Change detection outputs
BEGIN
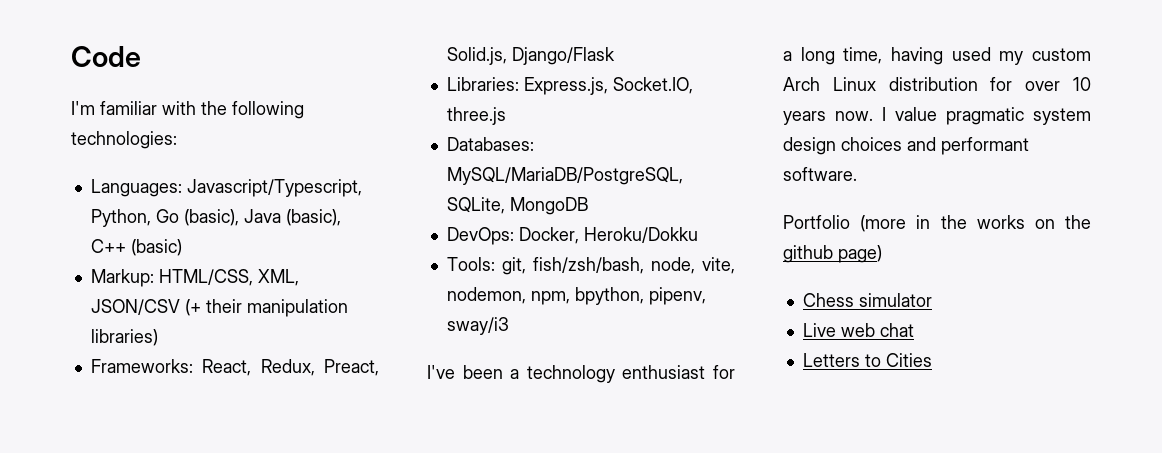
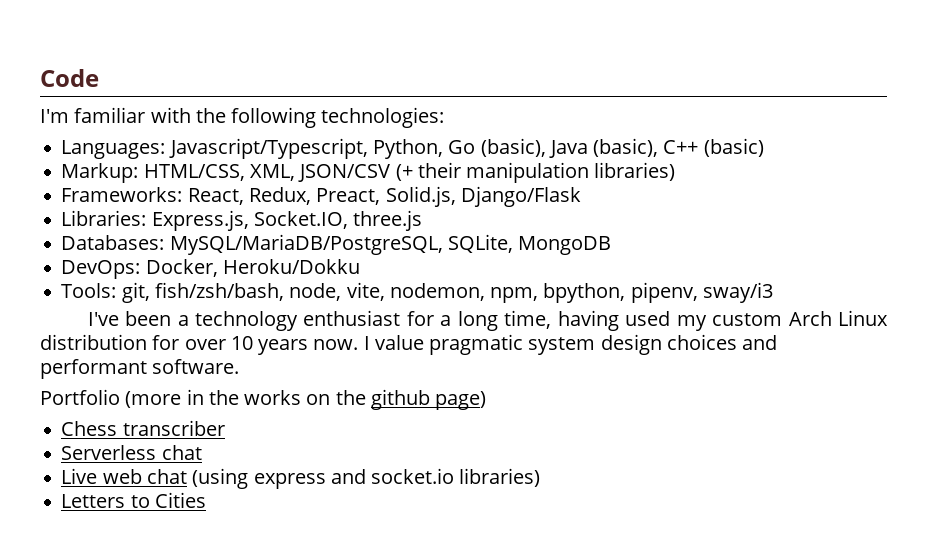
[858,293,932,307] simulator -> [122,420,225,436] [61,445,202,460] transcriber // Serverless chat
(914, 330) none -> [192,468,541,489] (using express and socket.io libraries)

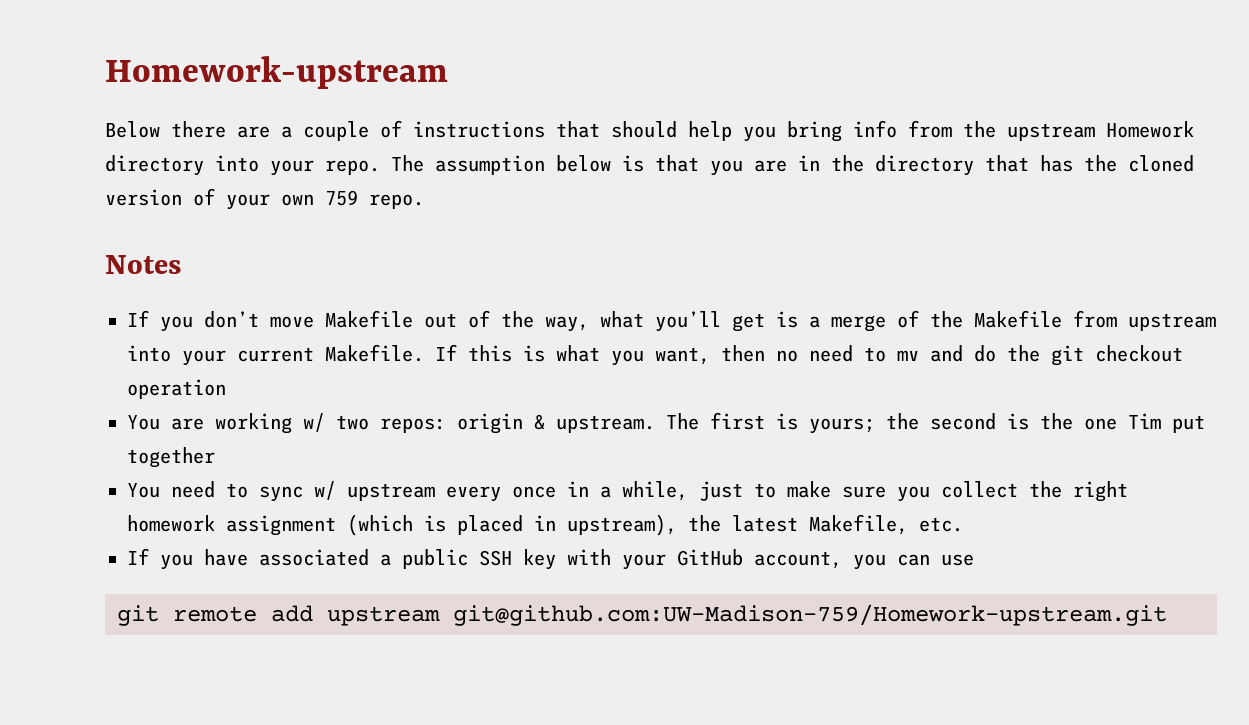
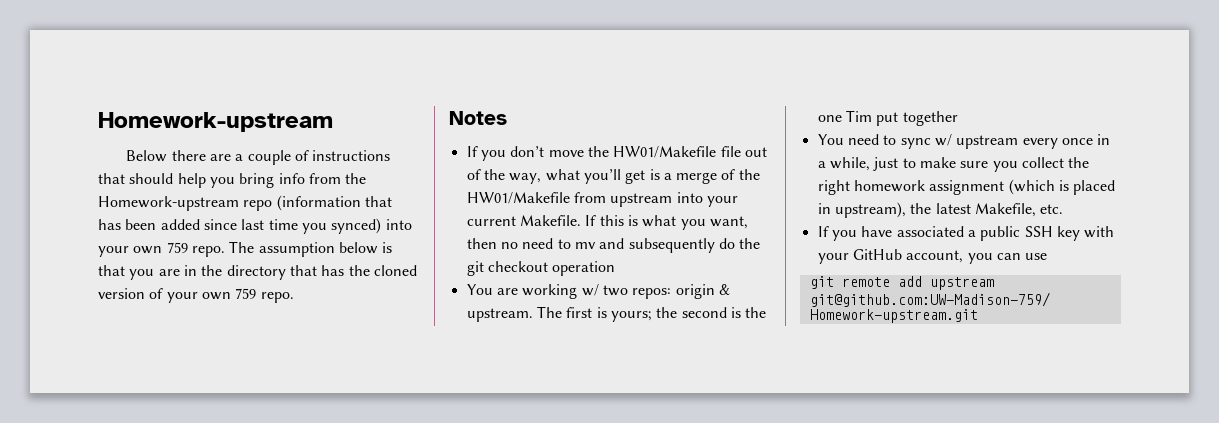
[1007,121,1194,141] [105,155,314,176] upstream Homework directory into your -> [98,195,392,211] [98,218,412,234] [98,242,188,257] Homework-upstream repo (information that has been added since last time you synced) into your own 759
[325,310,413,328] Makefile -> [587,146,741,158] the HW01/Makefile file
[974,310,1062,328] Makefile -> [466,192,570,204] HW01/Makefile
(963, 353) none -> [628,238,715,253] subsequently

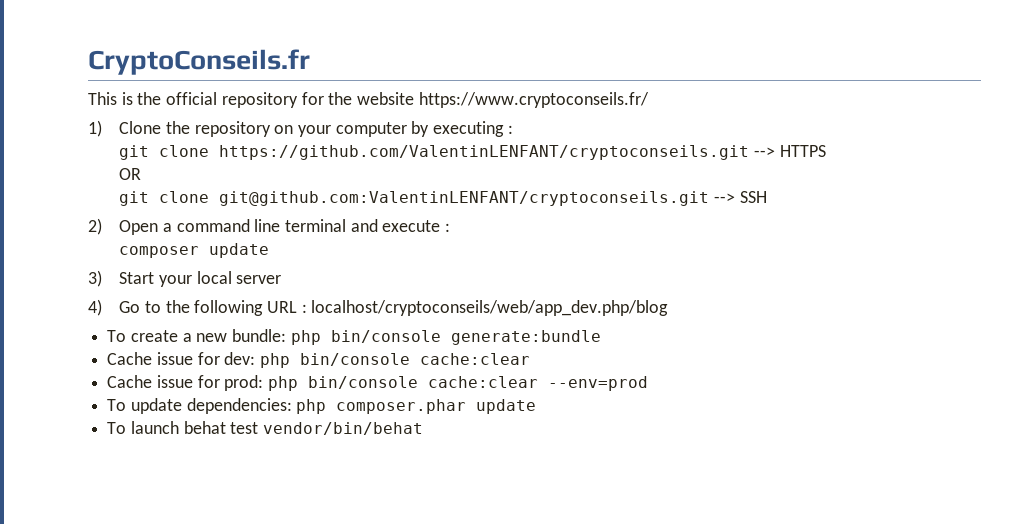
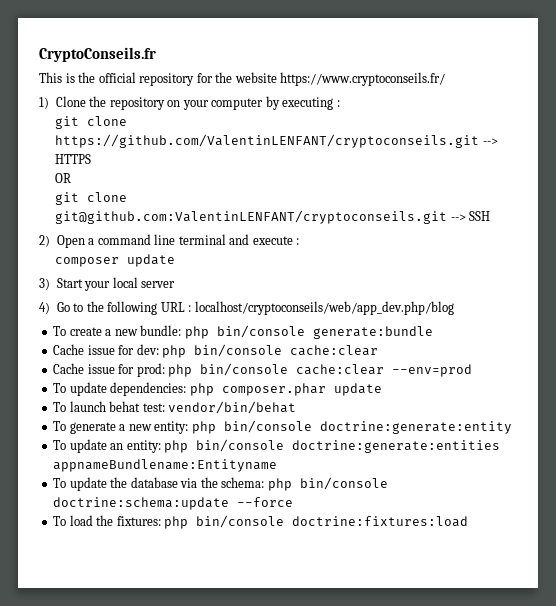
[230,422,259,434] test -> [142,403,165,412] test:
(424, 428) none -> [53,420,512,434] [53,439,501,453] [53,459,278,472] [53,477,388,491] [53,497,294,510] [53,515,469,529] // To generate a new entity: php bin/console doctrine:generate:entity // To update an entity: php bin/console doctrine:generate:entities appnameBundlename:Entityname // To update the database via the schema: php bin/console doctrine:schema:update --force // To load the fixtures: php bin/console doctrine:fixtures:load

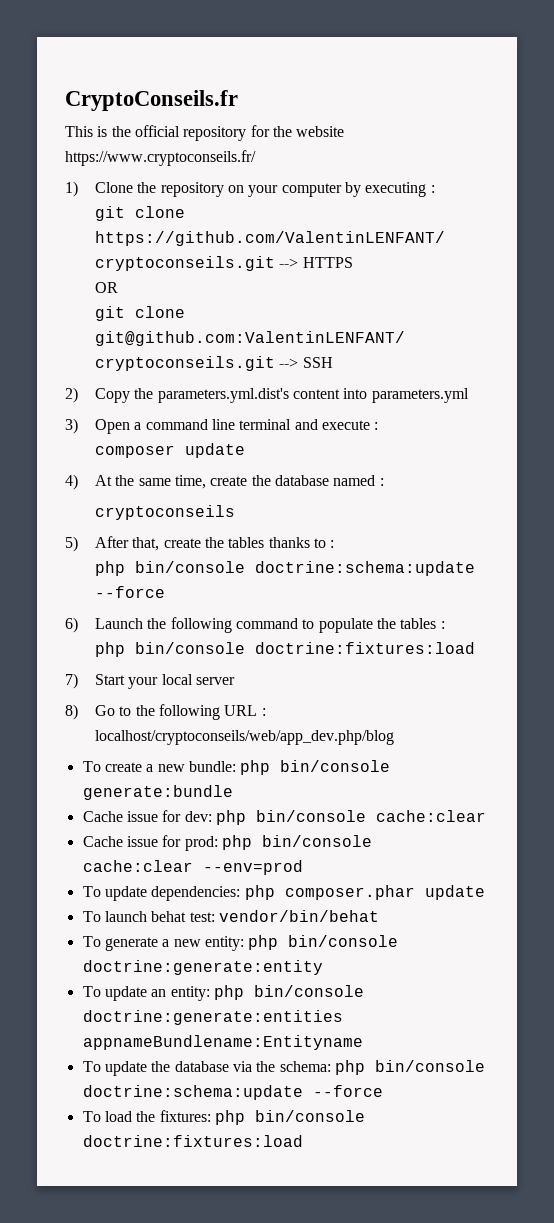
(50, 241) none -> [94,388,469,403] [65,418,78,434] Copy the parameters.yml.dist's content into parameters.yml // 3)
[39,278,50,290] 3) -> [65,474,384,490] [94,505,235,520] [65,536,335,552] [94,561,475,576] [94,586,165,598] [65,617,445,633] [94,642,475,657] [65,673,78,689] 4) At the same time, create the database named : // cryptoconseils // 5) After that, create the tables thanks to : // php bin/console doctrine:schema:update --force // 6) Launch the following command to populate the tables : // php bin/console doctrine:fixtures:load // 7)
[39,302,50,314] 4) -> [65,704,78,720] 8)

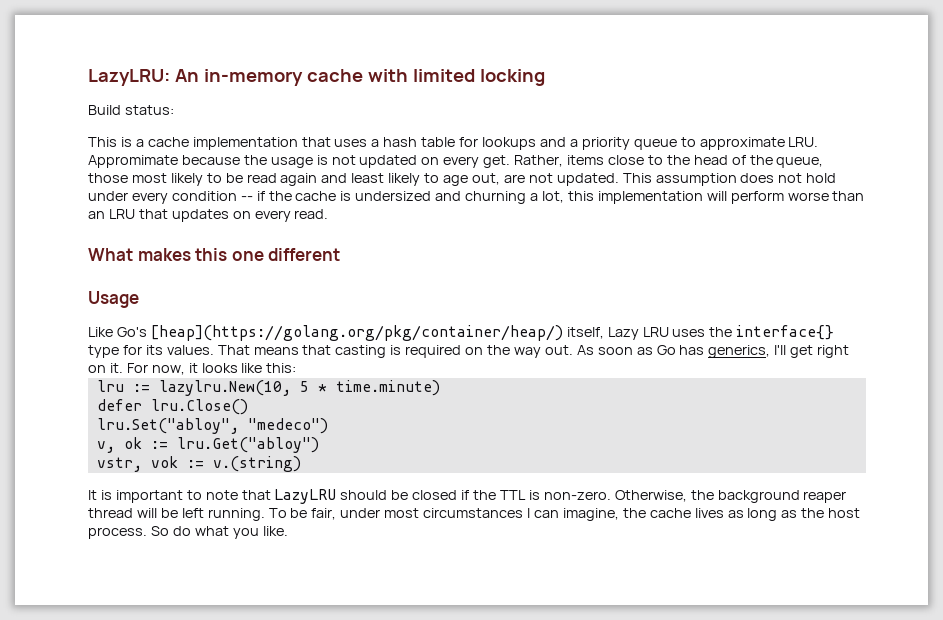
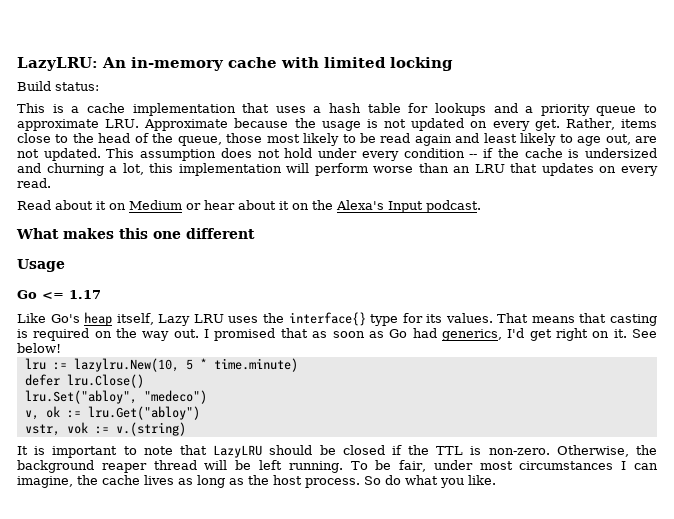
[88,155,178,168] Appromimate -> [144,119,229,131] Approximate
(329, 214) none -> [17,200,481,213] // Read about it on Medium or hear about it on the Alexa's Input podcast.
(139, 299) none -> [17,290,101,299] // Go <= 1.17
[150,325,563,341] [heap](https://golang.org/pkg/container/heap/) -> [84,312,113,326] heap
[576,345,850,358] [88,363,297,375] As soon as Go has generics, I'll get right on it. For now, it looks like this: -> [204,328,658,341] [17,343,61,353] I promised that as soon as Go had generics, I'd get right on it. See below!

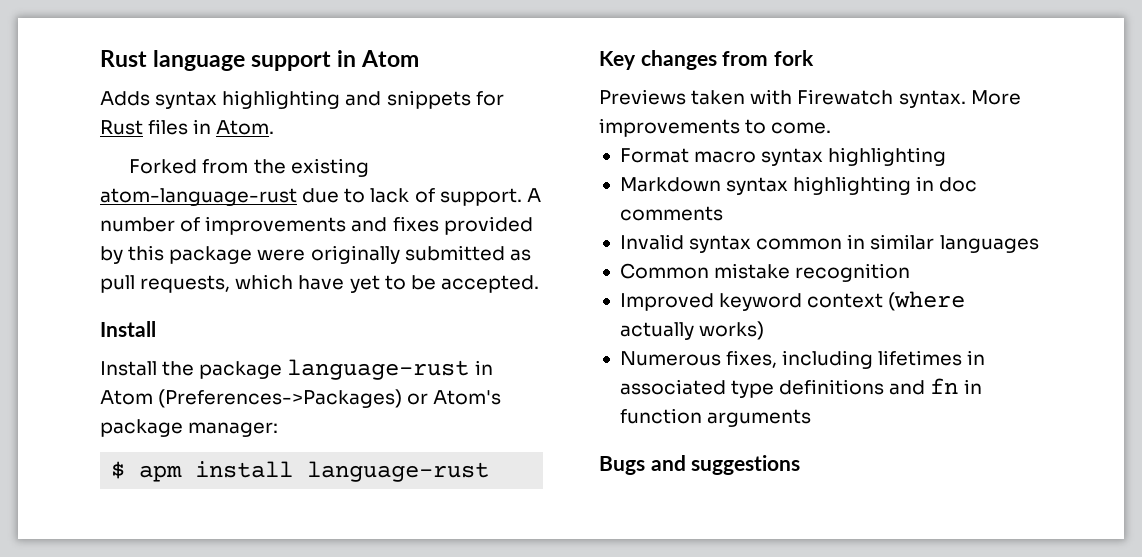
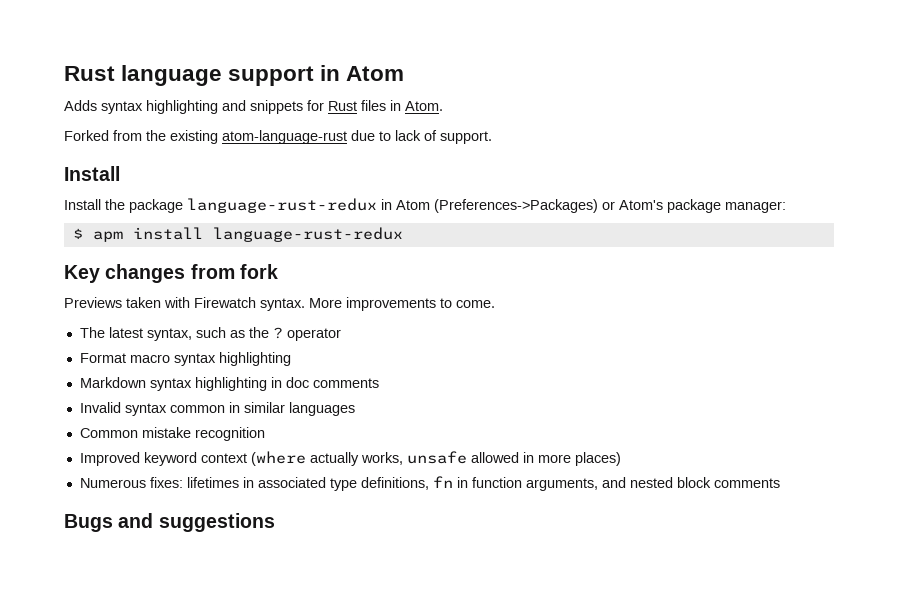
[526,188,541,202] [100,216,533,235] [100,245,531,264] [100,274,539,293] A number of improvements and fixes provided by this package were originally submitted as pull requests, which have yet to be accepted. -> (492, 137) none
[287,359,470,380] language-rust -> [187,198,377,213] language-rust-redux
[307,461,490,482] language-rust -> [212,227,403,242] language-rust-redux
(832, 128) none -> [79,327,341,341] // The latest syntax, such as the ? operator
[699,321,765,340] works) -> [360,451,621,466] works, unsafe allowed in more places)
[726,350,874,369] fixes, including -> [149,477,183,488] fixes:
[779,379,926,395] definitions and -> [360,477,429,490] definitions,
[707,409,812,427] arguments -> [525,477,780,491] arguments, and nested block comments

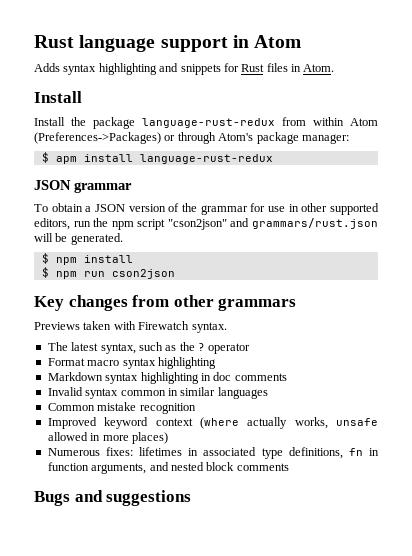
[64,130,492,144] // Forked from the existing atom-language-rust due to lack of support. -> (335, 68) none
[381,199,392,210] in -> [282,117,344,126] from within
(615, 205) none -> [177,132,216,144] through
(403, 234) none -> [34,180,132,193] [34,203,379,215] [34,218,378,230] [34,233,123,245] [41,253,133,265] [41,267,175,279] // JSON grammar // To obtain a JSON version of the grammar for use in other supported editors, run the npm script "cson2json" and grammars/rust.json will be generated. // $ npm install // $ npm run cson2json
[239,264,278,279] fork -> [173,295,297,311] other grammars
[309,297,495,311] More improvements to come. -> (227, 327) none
END
Assignment -> Among the lines of the records above, count those containing the word "improvements", then give the number by itself.

Your response -> 2